While overall survival of pediatric cancer patients has improved dramatically over recent decades, the prognosis of children with certain tumor types, including those with high-risk and relapsed disease, remains poor; moreover, the development of targeted therapies for pediatric indications is limited (49). Identification and evaluation of novel targeted agents is essential to improve prognosis while reducing long-term treatment-associated toxicities, an endeavor complicated by low incidence of pediatric cancer, a wide variety of histological types, and a general paucity of actionable genetic aberrations at initial diagnosis (23,49). As this study demonstrates through our finding of profound single agent activity in mouse models of DSRCT, continued preclinical exploration of prexasertib in childhood cancer may yield new therapeutic indications for this vulnerable patient population. Moreover, two phase II clinical trials are focused on evaluating prexasertib monotherapy in adult tumors that exhibit increased levels of RS or deficiencies in DNA repair (NCT02873975, NCT02203513), demonstrating the potential clinical utility of identifying and validating drivers of RS for pediatric cancers. Recently published clinical studies have focused on identification and evaluation of potential genetic determinants of prexasertib response in adult squamous cell carcinoma and high grade serous ovarian cancer patient samples collected from ongoing phase I and II trials (11,22), and we are compiling genomic characterization data from all preclinical models included in this study to interrogate putative predictive biomarkers of prexasertib response. The results of the ongoing Phase 1 clinical study of prexasertib in pediatric patients (NCT02808650) combined with nonclinical data provide direction for translating our results to clinical evaluation of prexasertib in high-risk pediatric patients with soft tissue tumors.

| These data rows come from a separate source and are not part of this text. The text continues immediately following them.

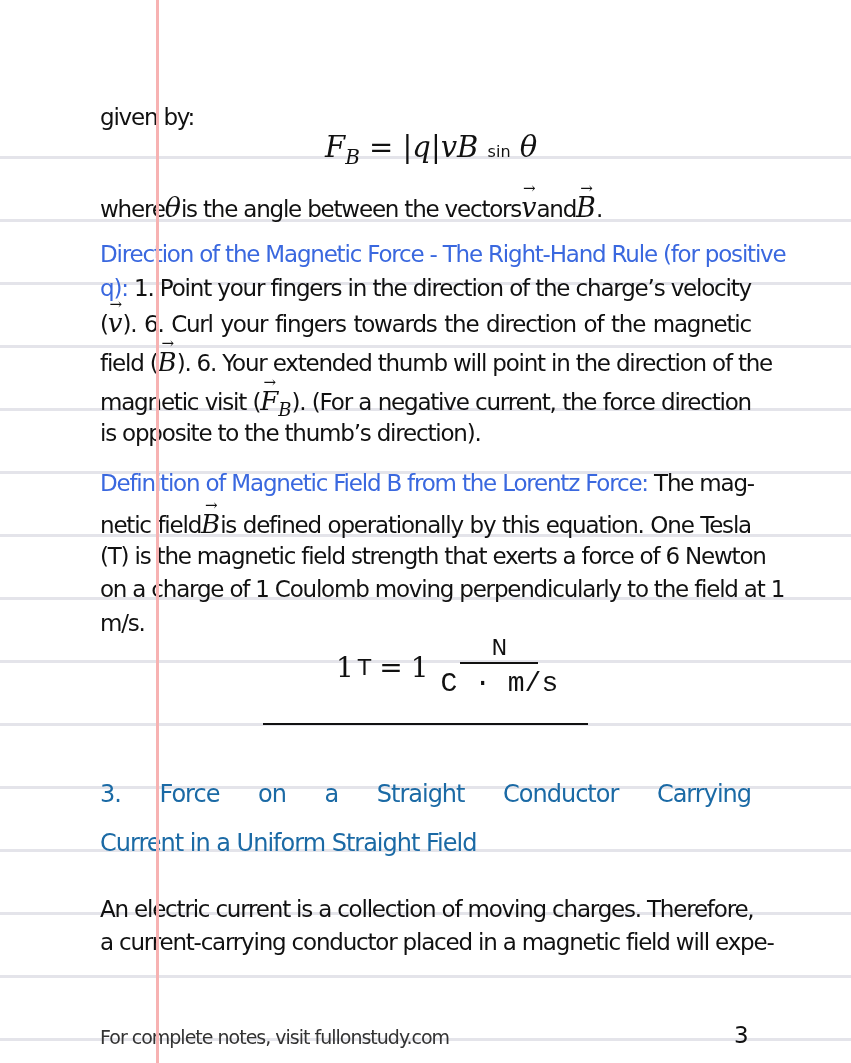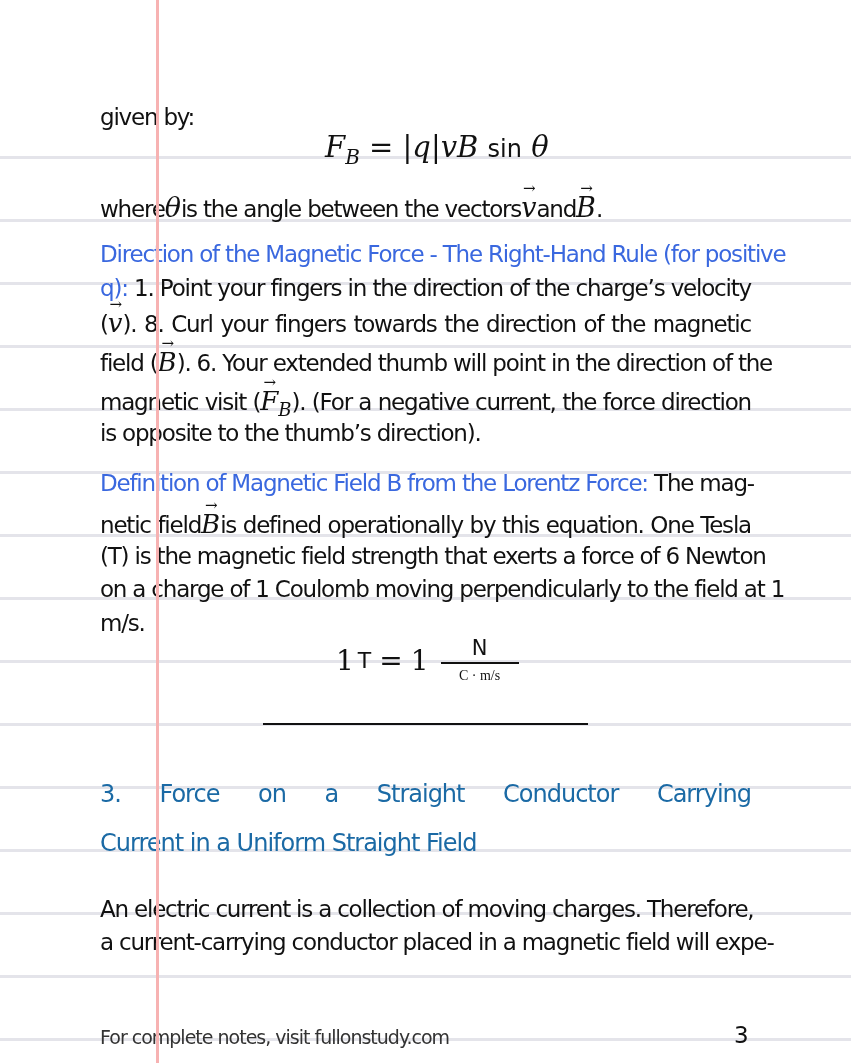"sin" span.sans { font-size: 24px -> 16px }
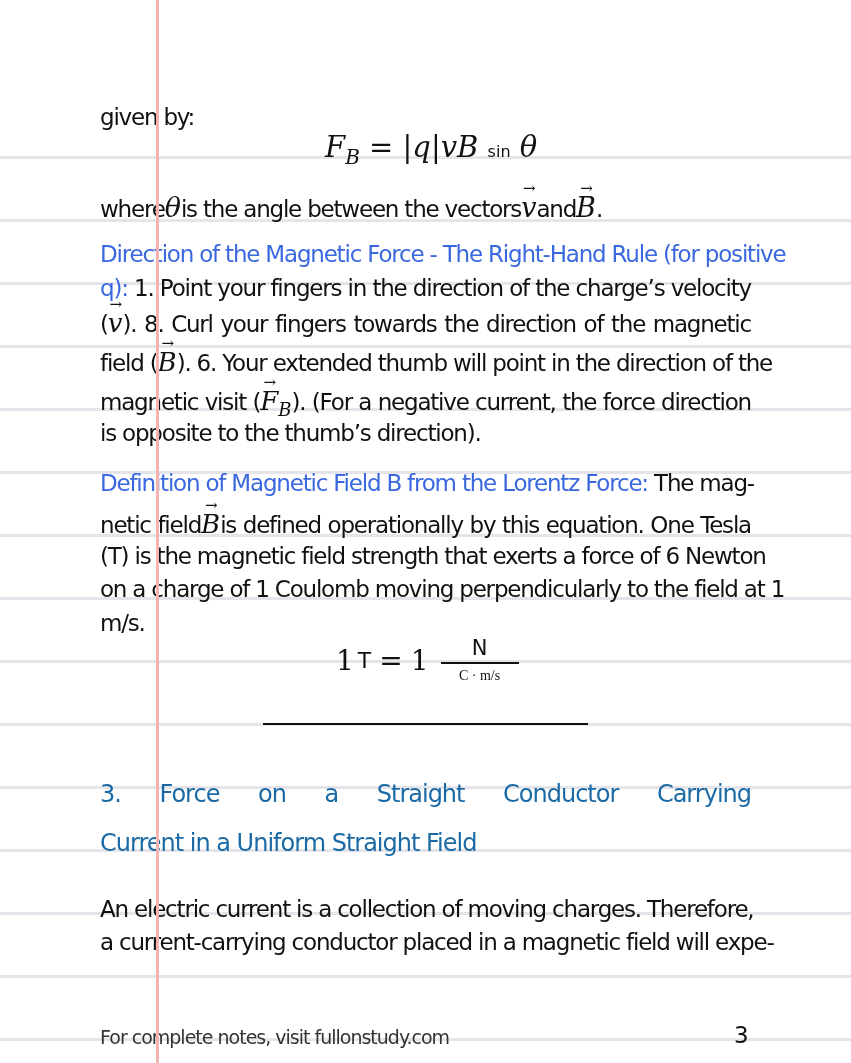"). 8. Curl your fingers" span { text: 8 -> 6 }
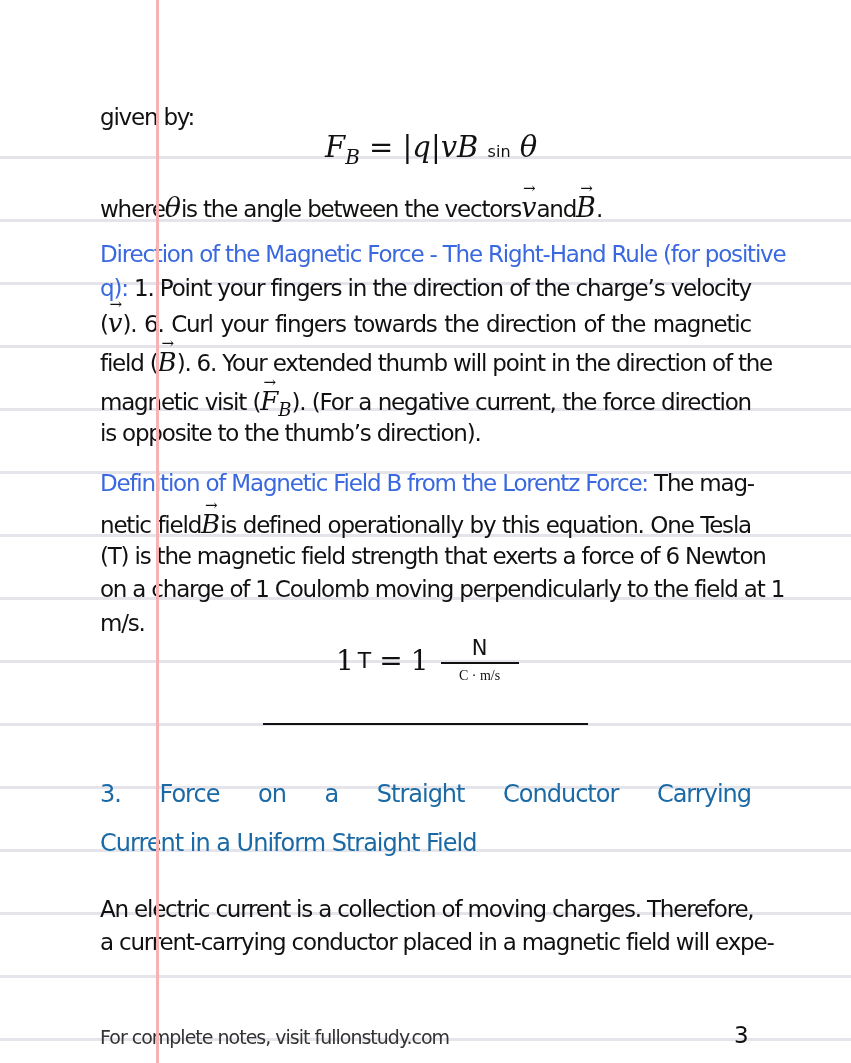"C · m/s" .frac .den { font-family: Liberation Serif, serif -> Liberation Mono, monospace; font-size: 14px -> 28px }
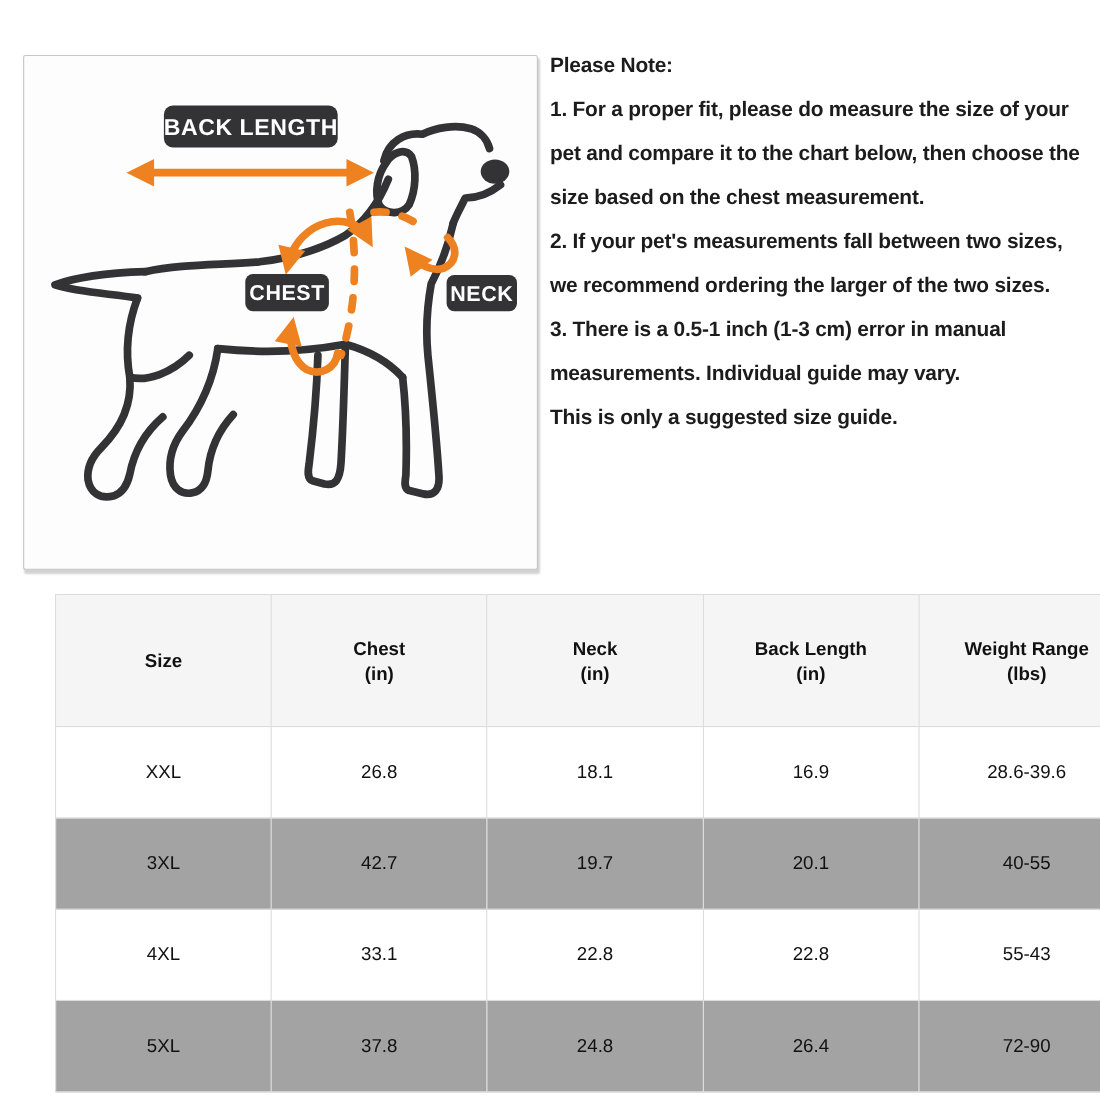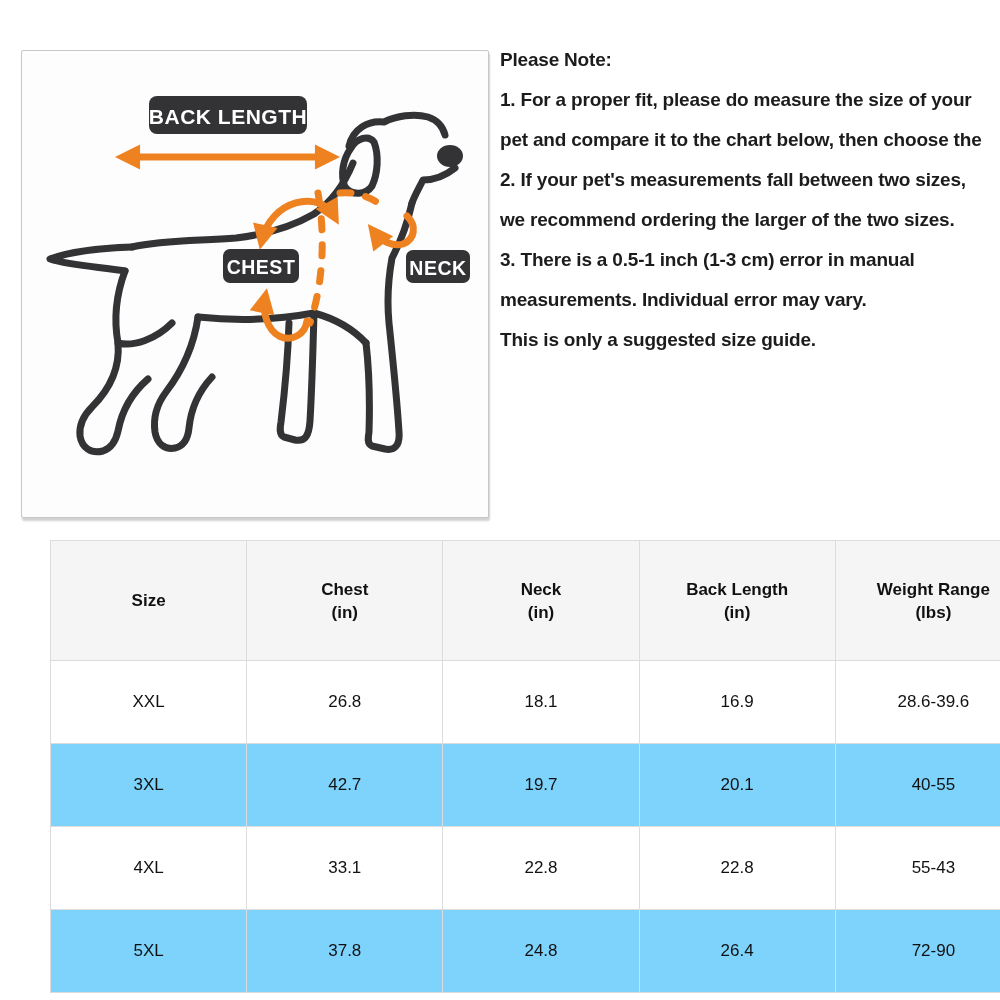"size based on the chest" div.note-line { html: none -> <div>size based on the chest measurement.</div> }
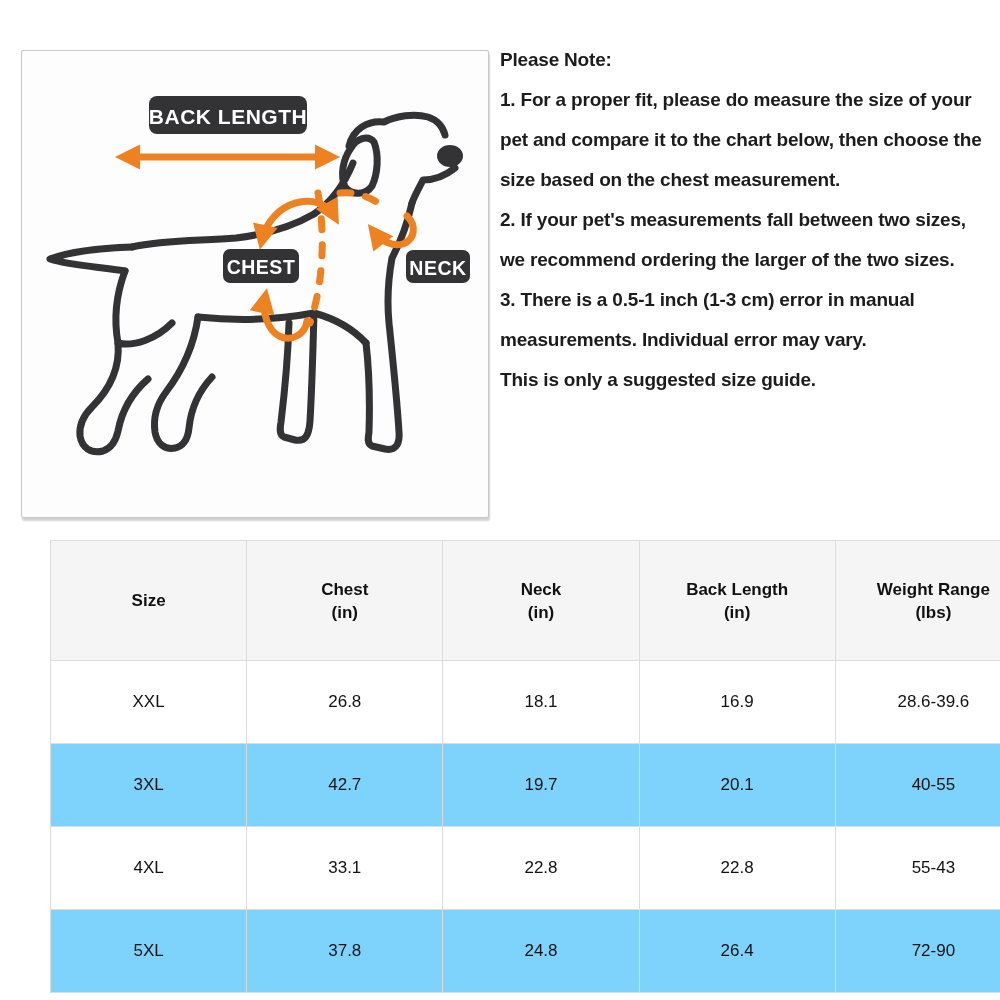"measurements. Individual error may vary." div.note-line { text: error -> guide }
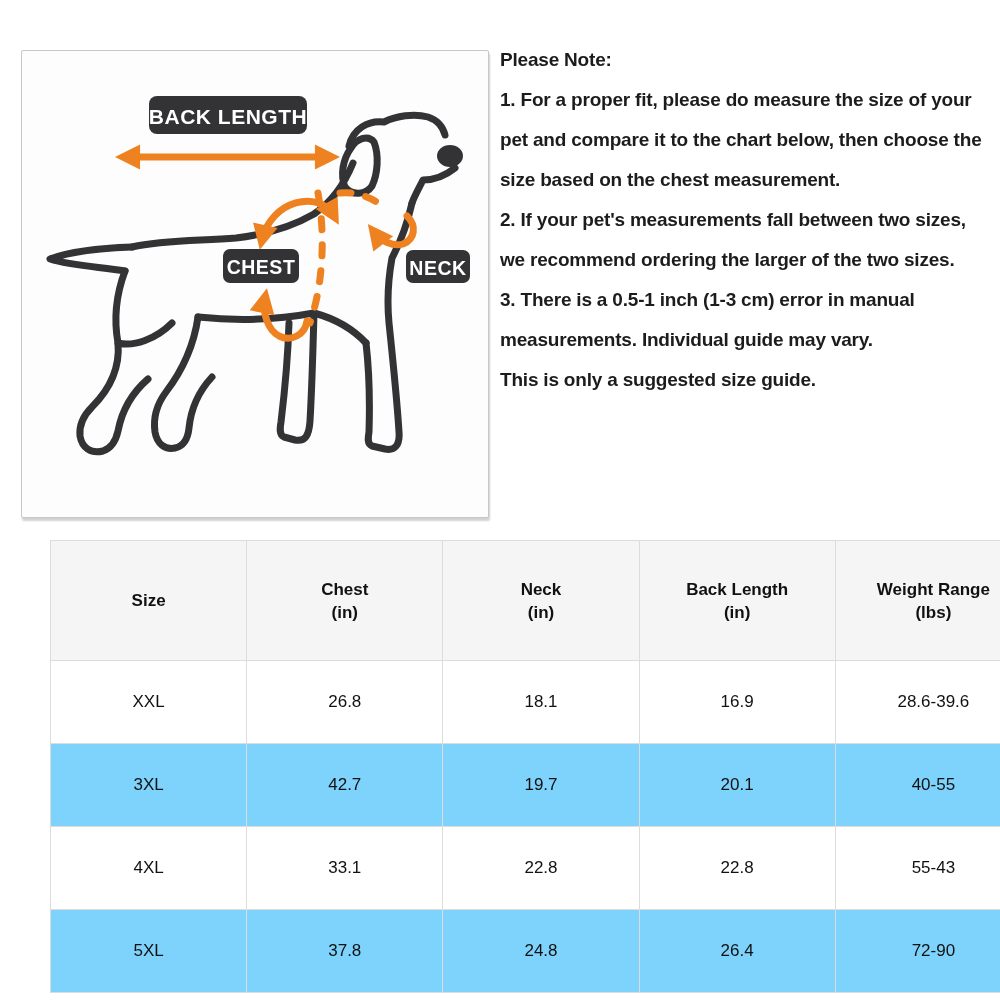"3XL" .size-chart tbody tr.alt td { background: #7dd3fc -> #a3a3a3 }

Statement of Translational Relevance.

Prexasertib (LY2606368) is a small molecule inhibitor of checkpoint kinase 1 (CHK1) currently in Phase I and II clinical trials as a single agent and in combination with chemotherapy in adult patients with advanced cancers. For pediatric cancer patients, there are limited therapeutic options available and survivors often suffer from debilitating chronic conditions related to intensive therapeutic intervention. In this study, we demonstrate preclinically that prexasertib is active as a single agent in specific subtypes of pediatric sarcoma and neuroblastoma and can also act as a chemopotentiator when combined with cytotoxic chemotherapy. These data further support the ongoing clinical investigation of prexasertib in pediatric patients with recurrent or refractory solid tumors (NCT02808650) and nominates future combinatorial therapeutic strategies.